In the copy, include no pictures, but reproduce every record exactly.

Before-and-after change records

################

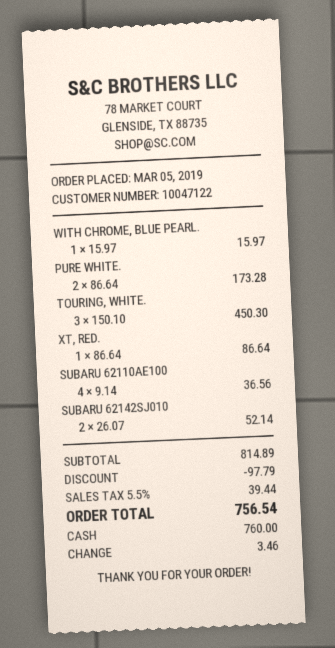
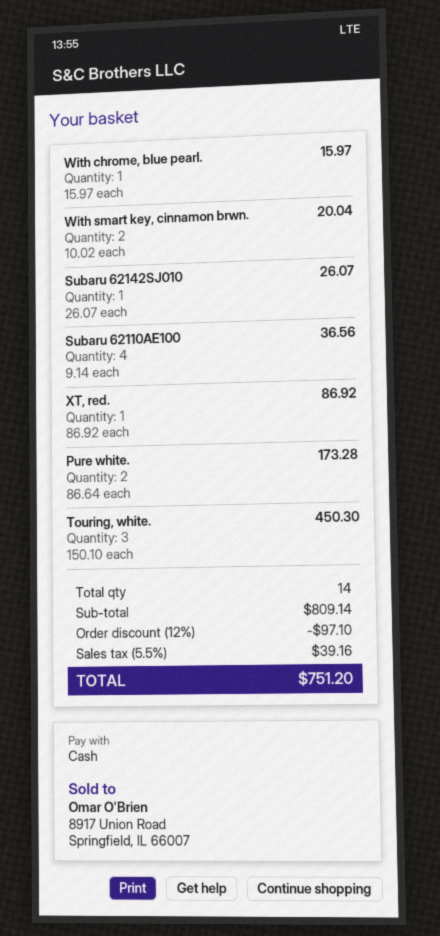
XT, RED.: 1 x 86.64 = 86.64 -> 1 x 86.92 = 86.92
SUBARU 62142SJ010: 2 x 26.07 = 52.14 -> 1 x 26.07 = 26.07
With smart key, cinnamon brwn.: none -> 2 x 10.02 = 20.04
subtotal: 814.89 -> 809.14
discount: 97.79 -> 97.10
tax: 5.5% = 39.44 -> 5.5% = 39.16
total: 756.54 -> 751.20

################

**Exercise response:**
XT, RED.: 1 x 86.64 = 86.64 -> 1 x 86.92 = 86.92
SUBARU 62142SJ010: 2 x 26.07 = 52.14 -> 1 x 26.07 = 26.07
With smart key, cinnamon brwn.: none -> 2 x 10.02 = 20.04
subtotal: 814.89 -> 809.14
discount: 97.79 -> 97.10
tax: 5.5% = 39.44 -> 5.5% = 39.16
total: 756.54 -> 751.20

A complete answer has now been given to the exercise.